Verder zou ik graag een IM client aangeraden krijgen die onder Gentoo werkt en het MSN protocol en IRC ondersteunt. Ik wilde pidgin of GAIM emergen, maar die zijn er niet meer. 

Skype zou ik graag aan de praat willen krijgen, zover ik weet is er geen enkel ander progje dat met Skype kan communiceren (css, zover ik weet). Iemand een werkende skype aan de praat gekregen?

Streaming vid, als gezegd, is een must. Ik heb geen televisie maar wil nog wel eens uitzendinggemist.nl kijken. Onder de laatste Ubuntu versies werkte dat dus voor geen meter, terwijl het onder Dapper prima functioneerde. Hoe ik ook keek en zocht, ik heb het nooit aan de praat gekregen. De frustratoe daarover was een aanleiding weg te stappen van de voorgekookte distro's en het meer op de Gentoo manier te willen aanpakken. Zijn er hier nederlanders die uitzendinggemist.nl kijken zonder te hoeven rebooten naar een ander besturingssysteem?

Verder heb ik nog een laatste vraag mbt tot mijn huidige Gentoo systeem. De kernel is inmiddels verouderd en daarom rijst de vraag of jullie denken dat ik beter kan upgraden of niet. Ik ben ergens namelijk bang dat als ik een nieuwe kernel installeer, ik opnieuw, onder andere met streaming vids problemen ga krijgen. Maar misschien is dat ook wel onzin en heeft het een niks met het ander te maken. Ik heb het gevoel dat Gentoo precies is wat ik hebben wil dus er is me veel aan gelegen om het in dit systeem draaiend te krijgen. Daar mag best wat tijd in gaan zitten, bedoel ik maar. 

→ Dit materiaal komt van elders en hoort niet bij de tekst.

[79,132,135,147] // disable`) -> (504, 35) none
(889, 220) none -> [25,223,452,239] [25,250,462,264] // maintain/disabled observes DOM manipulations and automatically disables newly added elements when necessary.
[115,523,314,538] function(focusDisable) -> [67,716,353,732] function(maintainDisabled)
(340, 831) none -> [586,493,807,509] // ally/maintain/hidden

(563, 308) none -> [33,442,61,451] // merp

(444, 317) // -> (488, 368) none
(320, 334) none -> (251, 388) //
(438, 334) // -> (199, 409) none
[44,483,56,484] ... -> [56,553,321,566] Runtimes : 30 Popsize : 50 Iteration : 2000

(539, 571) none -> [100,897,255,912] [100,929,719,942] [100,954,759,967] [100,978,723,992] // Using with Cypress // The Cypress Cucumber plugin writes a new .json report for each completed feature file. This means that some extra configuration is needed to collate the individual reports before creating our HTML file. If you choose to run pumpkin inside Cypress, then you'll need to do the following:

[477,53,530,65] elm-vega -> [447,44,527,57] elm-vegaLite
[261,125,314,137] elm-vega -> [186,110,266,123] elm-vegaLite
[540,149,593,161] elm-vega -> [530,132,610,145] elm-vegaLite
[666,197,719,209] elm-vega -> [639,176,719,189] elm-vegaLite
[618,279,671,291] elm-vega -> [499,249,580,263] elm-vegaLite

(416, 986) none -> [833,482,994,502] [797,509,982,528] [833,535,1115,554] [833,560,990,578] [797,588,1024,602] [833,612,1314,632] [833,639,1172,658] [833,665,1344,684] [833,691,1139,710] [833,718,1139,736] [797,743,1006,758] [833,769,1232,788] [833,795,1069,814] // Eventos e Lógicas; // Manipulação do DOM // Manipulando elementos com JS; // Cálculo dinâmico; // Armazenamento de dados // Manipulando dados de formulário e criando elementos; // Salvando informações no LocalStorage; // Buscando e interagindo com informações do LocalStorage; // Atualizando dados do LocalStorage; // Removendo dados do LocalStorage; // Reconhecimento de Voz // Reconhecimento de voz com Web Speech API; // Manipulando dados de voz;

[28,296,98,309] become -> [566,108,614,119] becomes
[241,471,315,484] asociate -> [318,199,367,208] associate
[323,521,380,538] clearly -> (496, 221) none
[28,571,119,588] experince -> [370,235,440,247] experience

Welaan, adviezen, gestes worden zeer op prijs gesteld. En ik moet zeggen het wel prettig te vinden dat hier zoveel mensen zitten die mijn moerstaal spreken. (ik woon in een spaanstalig land, vandaar).

gegroet, Gentoo -ers

Anthonie

----------

## nixnut

Pidgin is er wel degelijk nog. Gaim niet meer want dat is pidgin geworden.

skype... geen idee. Als je niet qt-static in je USE flags set dat zou qt-4.2.3 (of nieuwer) geinstalleerd moeten worden.

Kernel updaten is een goed idee aangezien er zo nu en dan veiligheidsgaten gedicht worden. En andere verbeteringen in drivers etc. kunnen ook handig zijn. Overigens altijd de oude kernel laten staan (ook in je bootloader config file), zodat je altijd je oude werkende kernel nog kan booten.

Streaming video weet ik niets van af, dus daar kan ik je niet mee helpen. Afgezien van wat omroep.nl zelf over uitzendinggemist + linux zegt: http://portal.omroep.nl/?nav=myawvTsHEnCwNxGrHlEJ

----------